How to prepare your research data for publication


  • Only research data to which you hold the rights or have consent from the rights holders can be published in the Research Collection
  • Research data has to comply with the standards set out in ETH Zurich’s Compliance Guide and the Guidelines for Research Integrity at ETH Zurich
  • All software (code) including scripts that is going to be published in the Research Collection has to be registered with ETH transfer and licensed under an open source license. The license has to be included in the upload.

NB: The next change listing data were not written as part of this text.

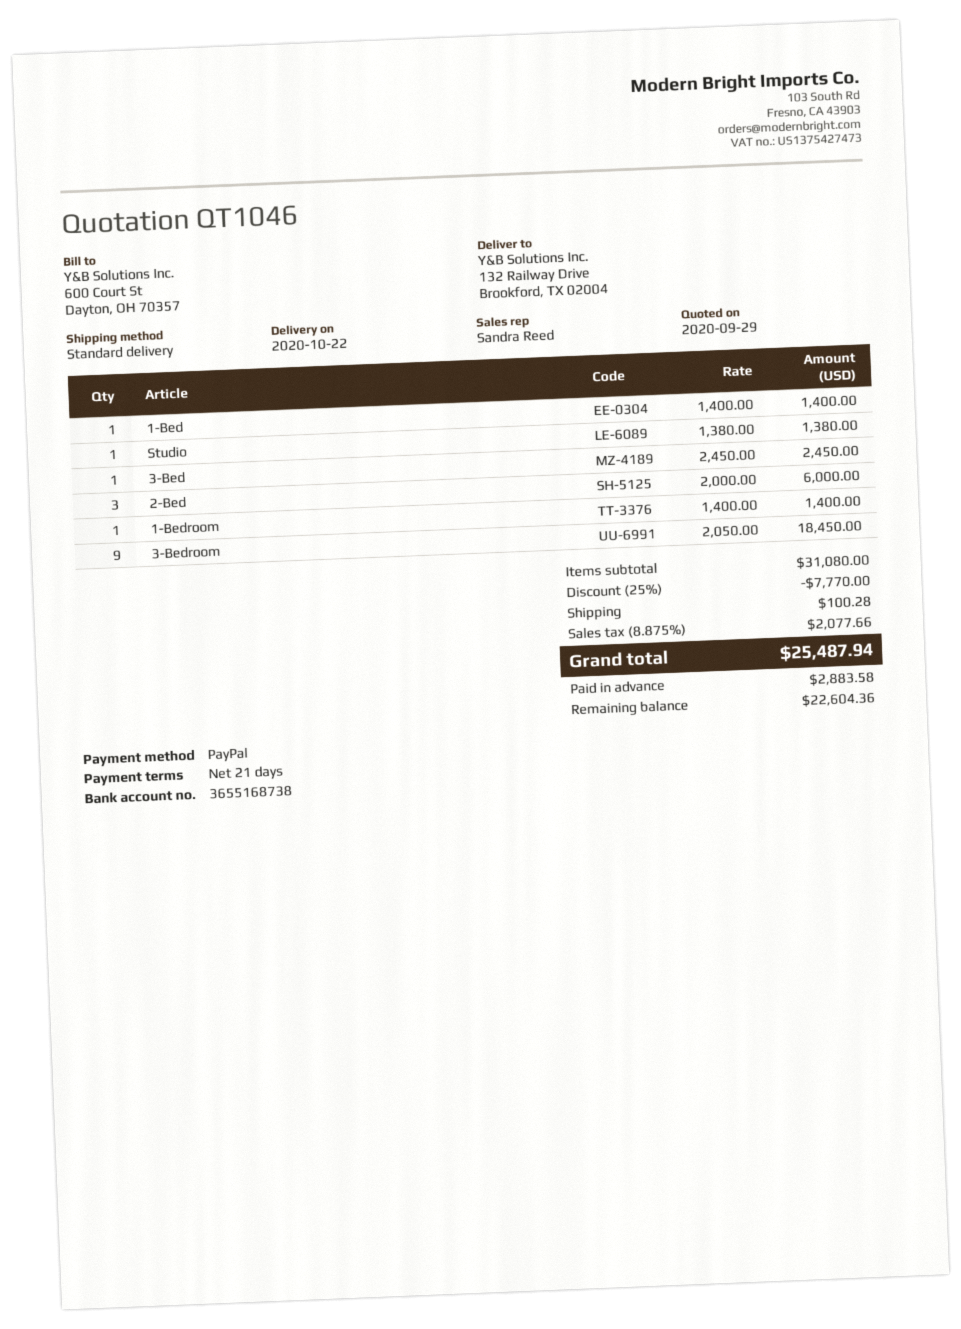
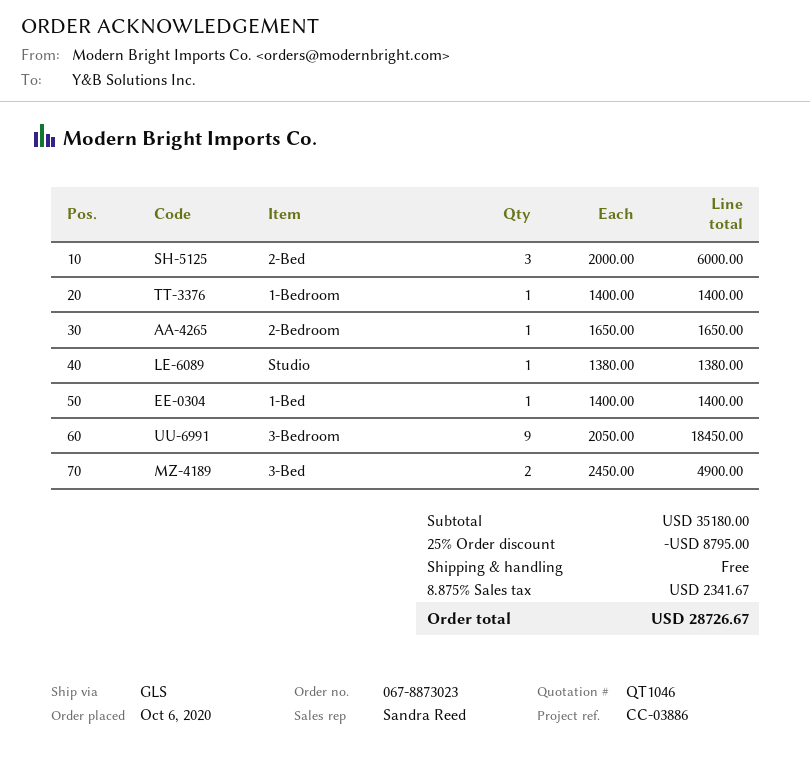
shipping method: standard -> GLS
3-Bed: 1 x 2450.00 = 2450.00 -> 2 x 2450.00 = 4900.00
2-Bedroom: none -> 1 x 1650.00 = 1650.00
subtotal: 31080.00 -> 35180.00
discount: 25% = 7770.00 -> 25% = 8795.00
shipping: 100.28 -> 0.00
tax: 8.875% = 2077.66 -> 8.875% = 2341.67
total: 25487.94 -> 28726.67

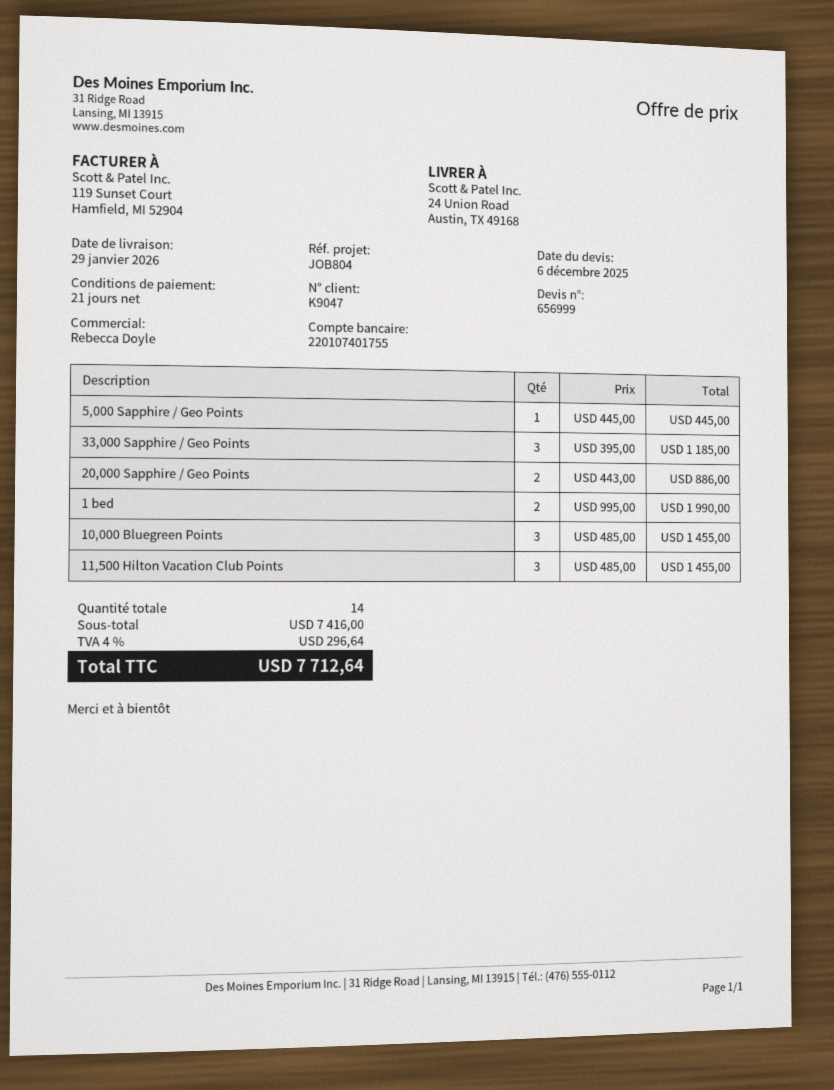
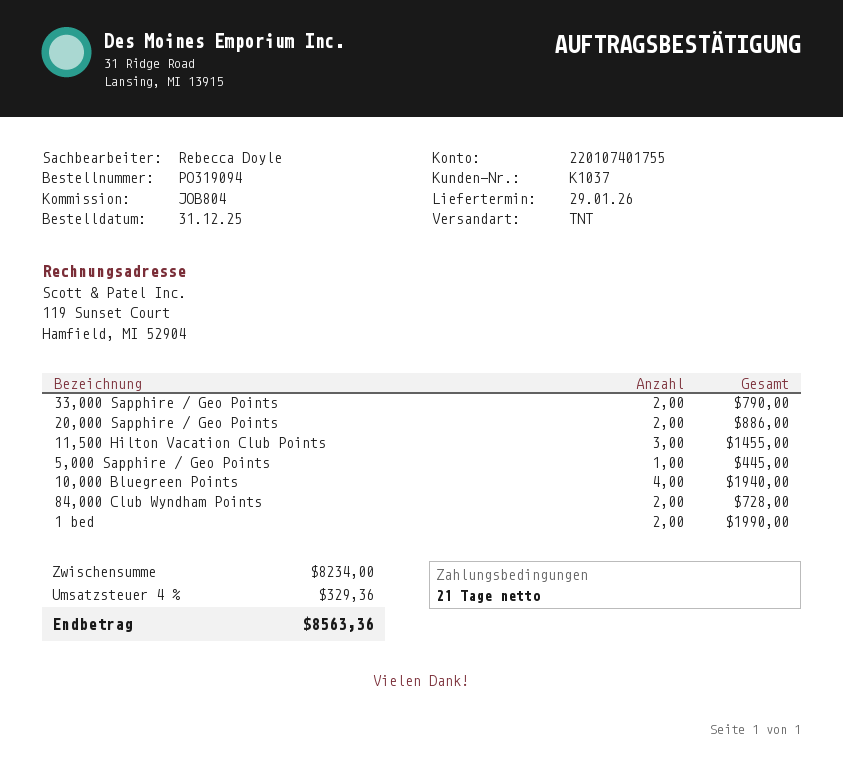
customer number: K9047 -> K1037
33,000 Sapphire / Geo Points: 3 for 1185.00 -> 2 for 790.00
10,000 Bluegreen Points: 3 for 1455.00 -> 4 for 1940.00
84,000 Club Wyndham Points: none -> 2 for 728.00
subtotal: 7416.00 -> 8234.00
tax: 4% = 296.64 -> 4% = 329.36
total: 7712.64 -> 8563.36

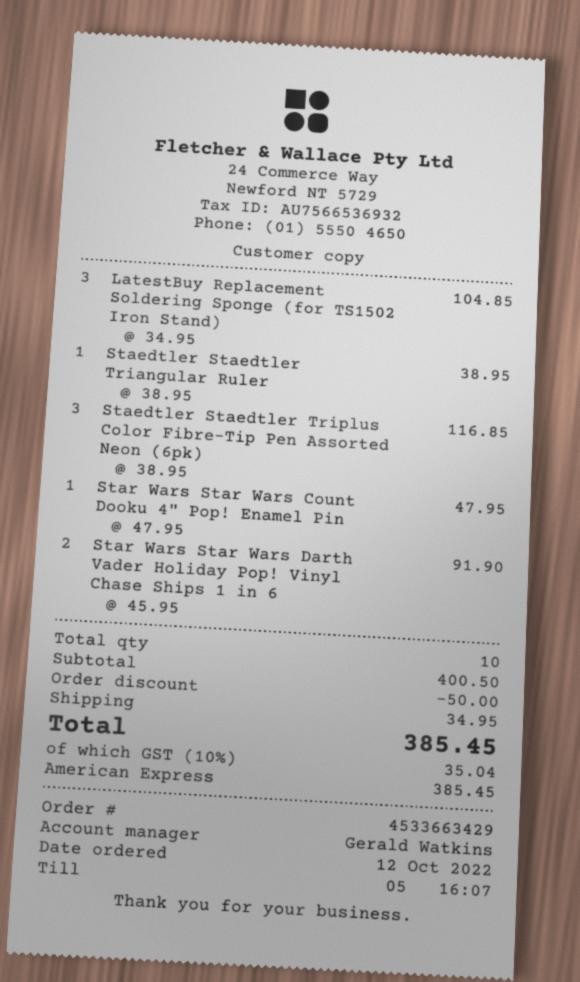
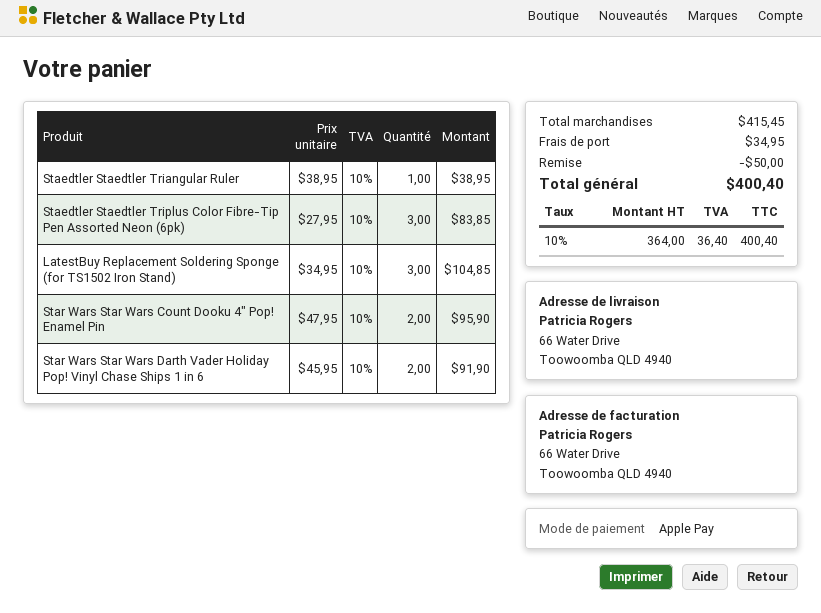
payment method: American Express -> Apple Pay
Staedtler Staedtler Triplus Color Fibre-Tip Pen Assorted Neon (6pk): 3 x 38.95 = 116.85 -> 3 x 27.95 = 83.85
Star Wars Star Wars Count Dooku 4" Pop! Enamel Pin: 1 x 47.95 = 47.95 -> 2 x 47.95 = 95.90
subtotal: 400.50 -> 415.45
tax: 10% = 35.04 -> 10% = 36.40
total: 385.45 -> 400.40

For more information consult Licensing open source software and scripts


Contacts: 

  • We recommend choosing a Creative commons licence. These licences allow authors / data producers to define what types of reuse are permitted for their works. Data published without a licence can only be reused with explicit permission from the copyright holder or based on an exemption in national copyright law. Works published with a CC license can be reused as specified in the license.
  • For help in choosing a Creative Commons license check the page Creative Commons Licenses.
  • Creative Commons Licences are inappropriate for Software and open source licences are unsuited for research data. For licensing software visit "Licensing open source software and scripts"
  • Include a README file to document your data. A guide can be found here: https://documentation.library.ethz.ch/x/bQBIB
  • Use meaningful file and folder names
  • Include metadata
  • Link your item to an article or other publication (example)
    Example of linked item
  • Remove temporary and backup files
  • Remove duplicate files
  • Remove personal information
  • Rename files and folders where helpful (meaningful names)
    • Avoid overly long folder and file names. Total path lengths >200 characters (files and folders combined) can lead to problems for windows users 
  • Remove third party files and software for which you don‘t have permission
  • Check for hardcoded file paths, symbolic links, references
  • Don‘t include your manuscript: Publishers PDFs, Preprints and postprints (Author's Accepted Manuscripts) should be published as a separate entry. See Self-archiving
  • Spell check your text files
  • File extensions should be consistent with file formats 
  • Avoid special characters in names of files and folders. These characters hamper compatibility because they lead to undesired effects depentding on the operating system
    • Avoid the following characters:
      • \ / ? : * " > < | : # % " { } | ^ [ ] ` ~ as well as blanks
      • Non ASCII characters such as ¢ ™ ® , umlauts (ä ö ü), diacritics such as à é ô etc.
    • The following ASCII characters are permitted:
      • ABCDEFGHIJKLMNOPQRSTUVWXYZabcdefghijklmnopqrstuvwxyz0123456789
    • We are currently not aware of problems with the folllowing characters:
      • ! $ & ' ( ) + , - . ; = @ _ 
  • Choose open, well documented standards from your domain
  • For long term preservation (> 15 years) only formats from our list of recommended file formats should be used. Other Formats should be converted. Consult our list of File formats for archiving research data - draft
  • When non-recommended formats are used, long term readability cannot be guaranteed
  • Upload single files directly
  • Pack file collections containing a large number of files or subfolders into a container
    • Use standard container formats: Zip or TAR-files (avoid .7z, tar.gz, .rar, and so on)
    • Use preferably uncompressed containers (compression level “store”)
    • Don't use encryption or password protection
  • Large datasets can lead to problems with up- and downloads of your dataset. Limit single files to around 10 GB for a limit of 50 GB per entry.
    • Please split larger folder structures manually into meaningful subunits and package them separately.  Don't use the automatic split features of your software. 

Instructions for Windows

On Windows operating systems, you should create ZIP archives by using the software tool 7-Zip.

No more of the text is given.